Al día siguiente, en la cocina, estuvo callada y huraña. Jeff se ofreció a prepararle el desayuno pero ella procedió a hacerse tostadas y té. Apenas abrió la boca. Se marchó al médico y no le telefoneó. Cuando Jeff llegó por la noche, la encontró en casa, y se dio cuenta de que estaba disgustada. El médico había confirmado el embarazo. No dijo nada y Sarah regresó a la cama. A las nueve se durmió y al día siguiente tenía mejor cara. Durante el desayuno se disculpó.

– Siento haberme comportado como una bruja. Necesito pensar en todo esto detenidamente. No sé qué hacer. El médico dijo que si deseo tener un hijo, probablemente, con mi edad, debería hacerlo ahora. Ahora mismo no quiero, pero puede que algún día sí quiera… y lamente no haberlo tenido. Nunca quise tener hijos. De hecho, la idea me horrorizaba. Pero si algún día deseara tener un hijo, querría que fuera contigo -dijo, y rompió a llorar. Jeff rodeó la mesa del desayuno y la abrazó.

– Haz lo que tengas que hacer. Te quiero y me encantaría tener un hijo contigo, pero si tú no quieres, podré vivir con ello. La decisión es tuya.

La comprensión de Jeff se lo ponía aún más difícil. Sarah asintió con la cabeza, se sonó la nariz y lloró cuando él se marchó a trabajar. En su vida se había sentido tan perdida.

La situación se prolongó dos semanas. Despotricó. Echó pestes. Se torturó e intimidó a Jeff. En todo ese tiempo él solo perdió los nervios en una ocasión y luego lo lamentó. Había pasado por lo mismo con Marie-Louise y al final ella se había deshecho del bebé, las dos veces. Pero Sarah no era Marie-Louise. Simplemente estaba enfadada, disgustada y asustada. No se sentía preparada para ser madre y no quería condenar a un bebé a una vida infeliz. Jeff hasta le propuso matrimonio, pero eso la aterrorizó aún más. Todos los fantasmas del pasado habían vuelto para rondarla, sobre todo su desgraciada infancia con su padre. Pero Jeff no era su padre. Jeff era un buen hombre y ella lo sabía.

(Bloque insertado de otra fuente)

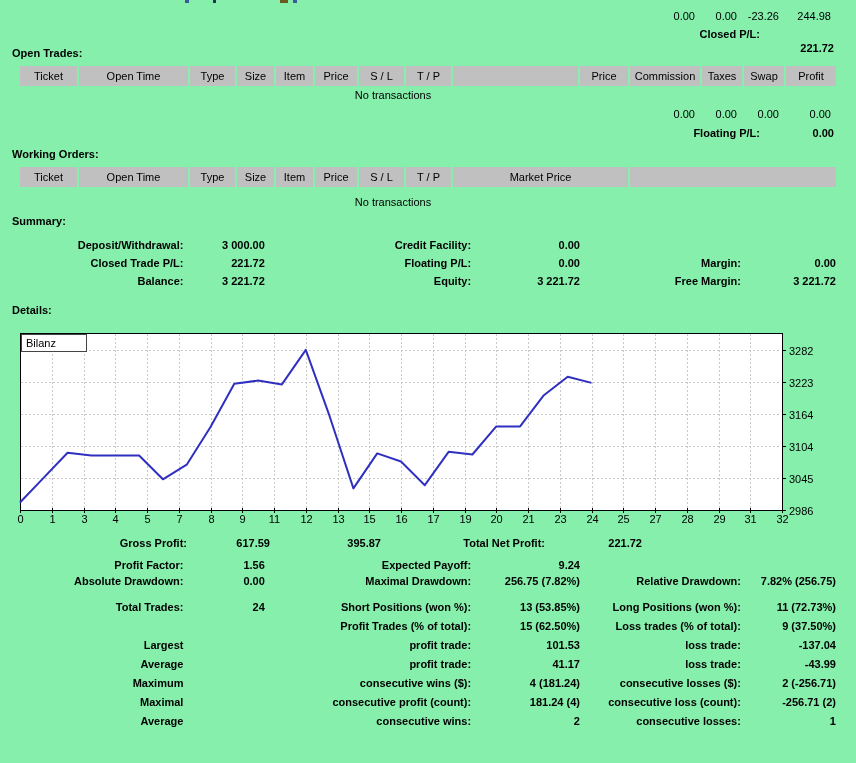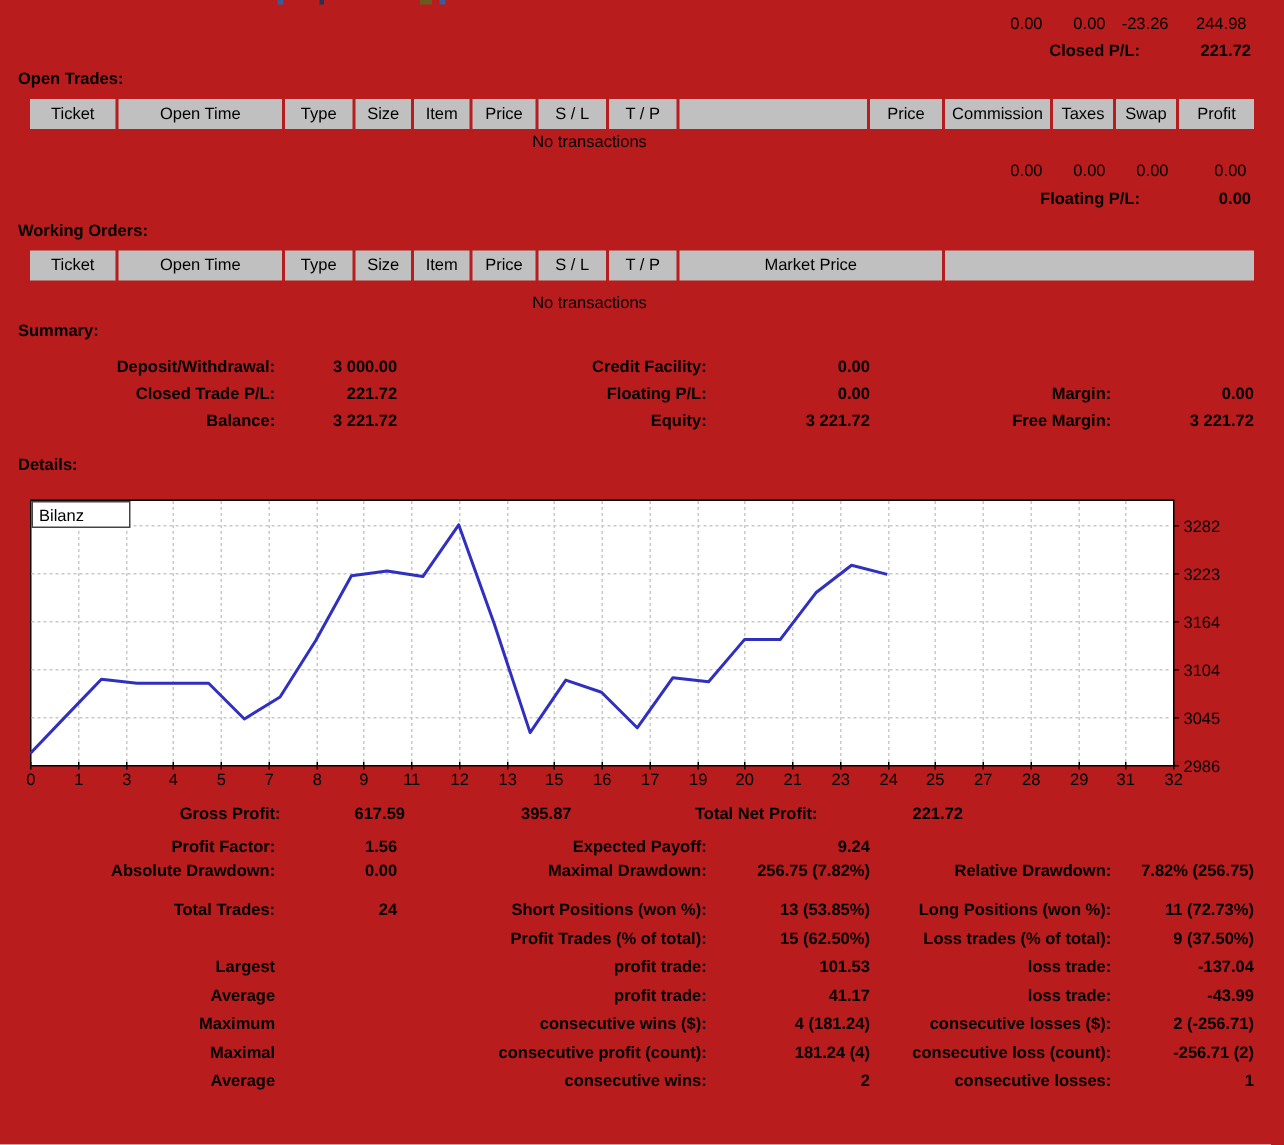"0.00" .page { background: #b91c1c -> #86efac }
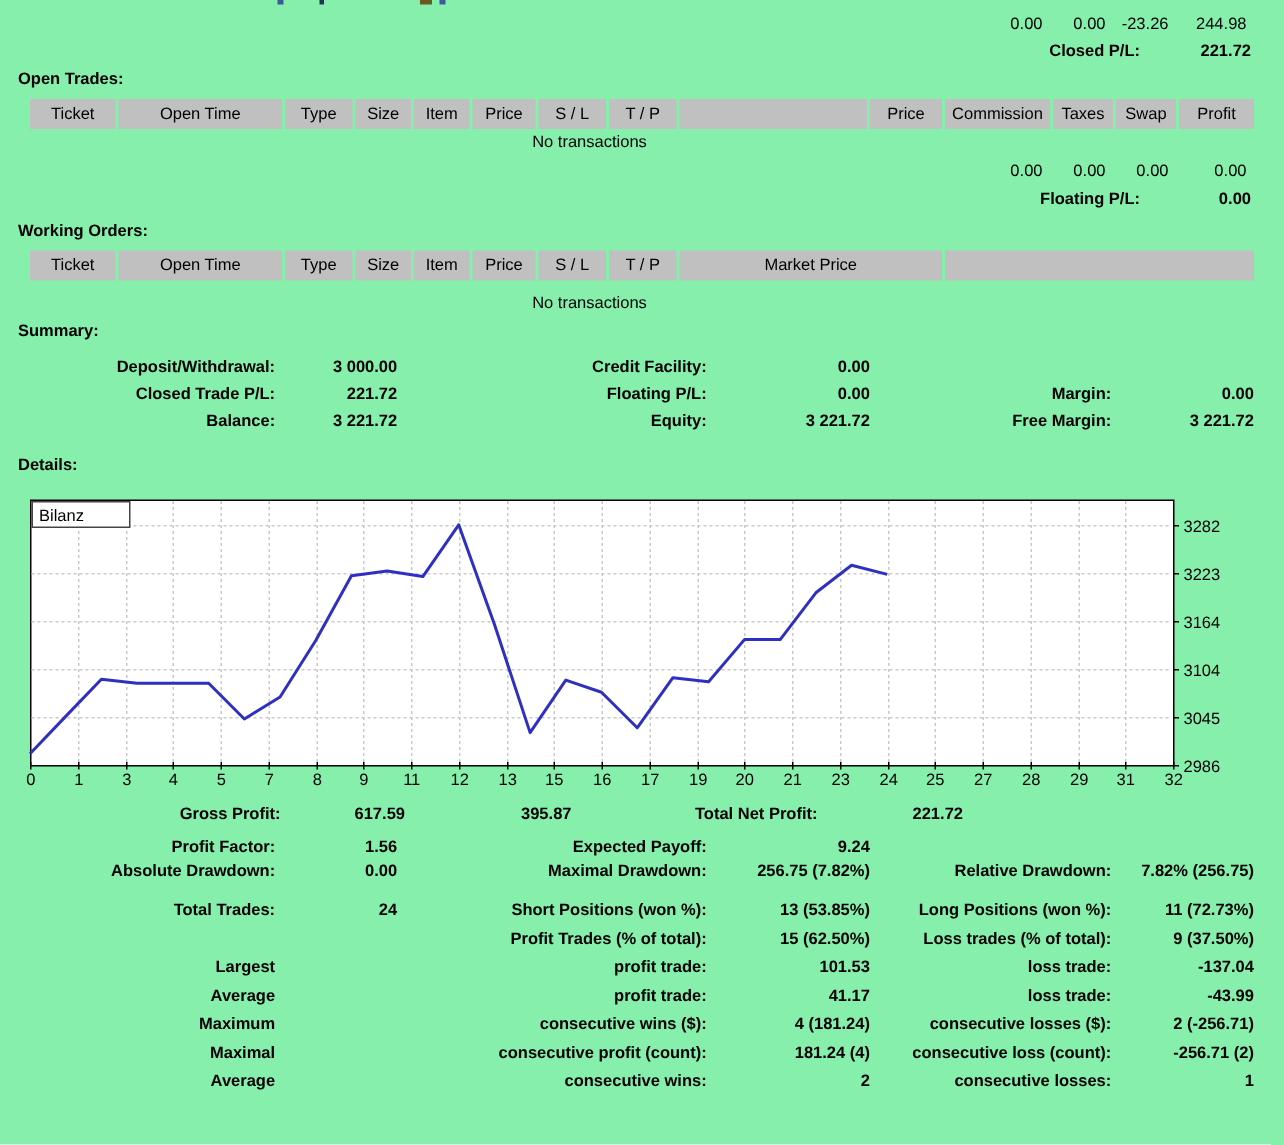"Closed P/L:" div.plrow { flex-direction: none -> column }
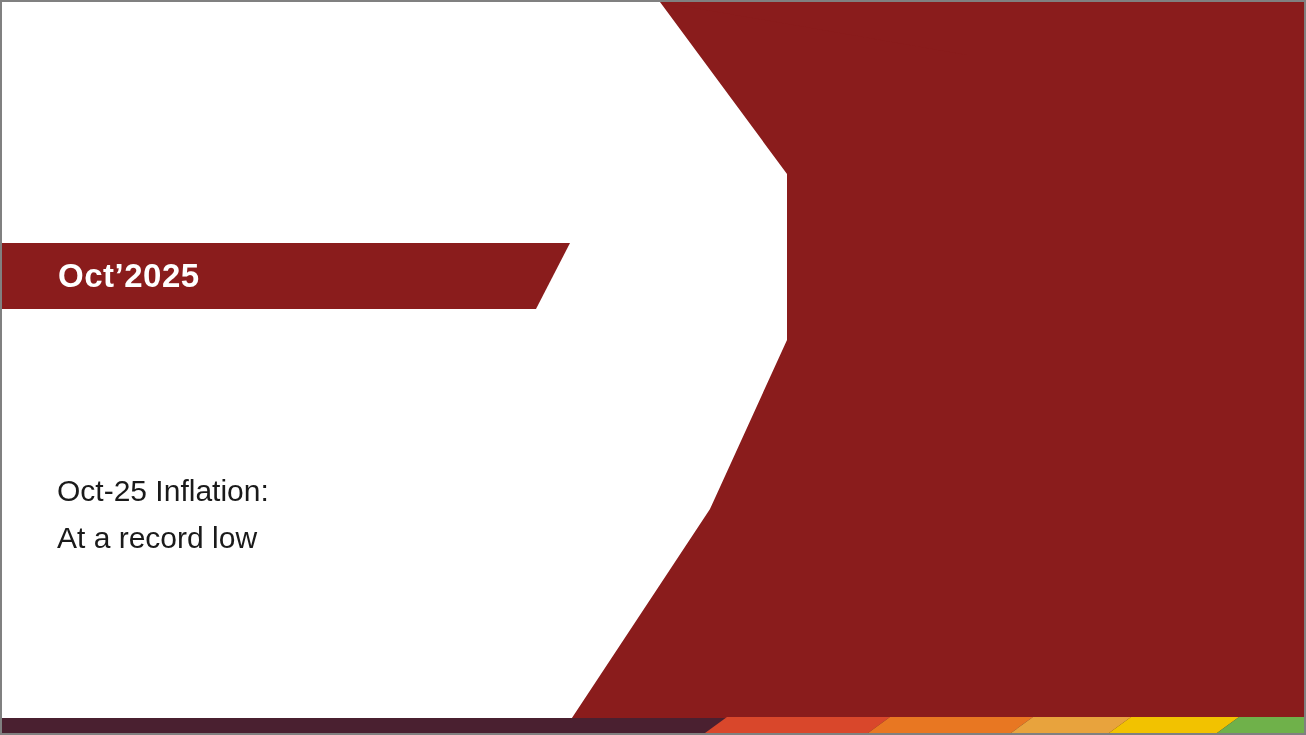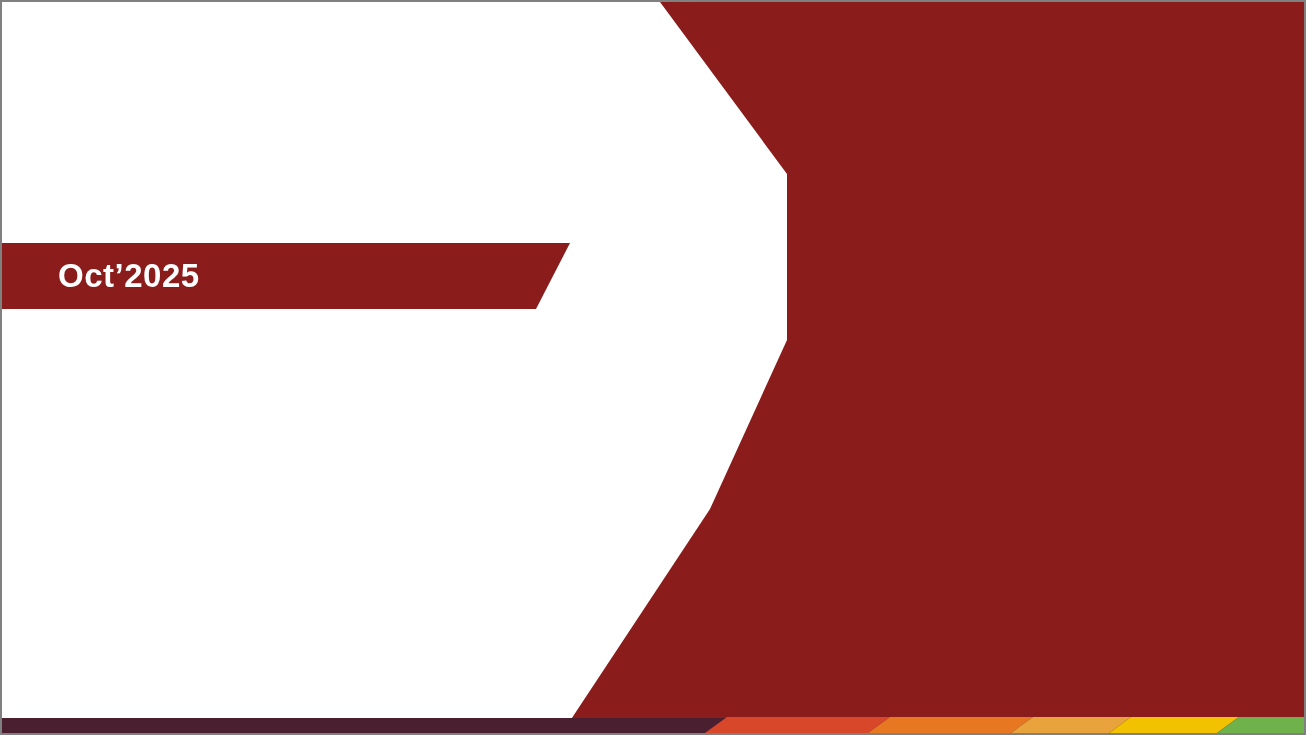"Oct-25 Inflation:" div { html: none -> <div>Oct-25 Inflation:</div> }
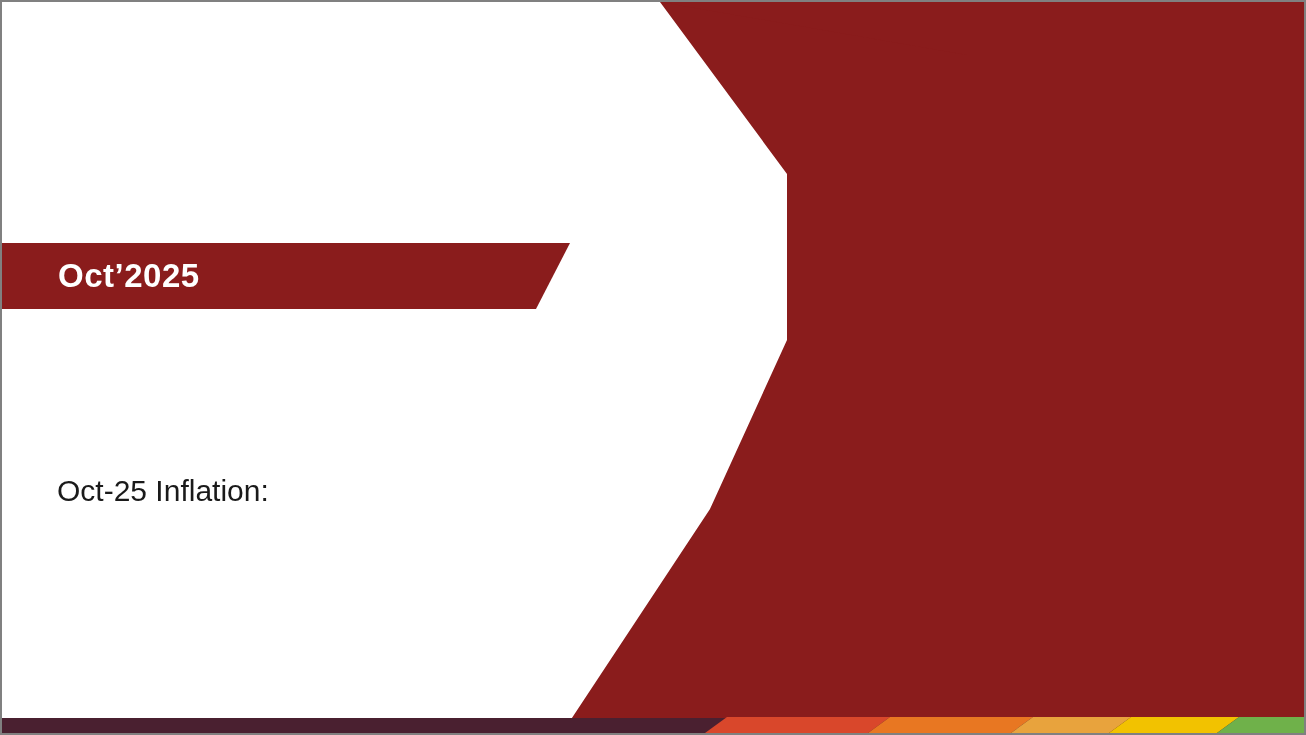"At a record low" div { html: none -> <div>At a record low</div> }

Tardó casi tres semanas en tomar una decisión. No lo habló con nadie, ni siquiera con su madre. Lo decidió sola. Era lo más arriesgado que había hecho en su vida. Le dijo a Jeff que no quería casarse con él, al menos por el momento, pero que deseaba tener a su hijo. Jeff casi rompió a llorar. Y esa noche hicieron el amor por primera vez en un mes. Para entonces Sarah estaba de dos meses o casi. Tres semanas después fueron juntos a la primera ecografía y ahí estaba. Una pequeña señal luminosa con un latido. Todo iba bien. Saldría de cuentas el 21 de septiembre. Jeff jamás había estado tan ilusionado en toda su vida.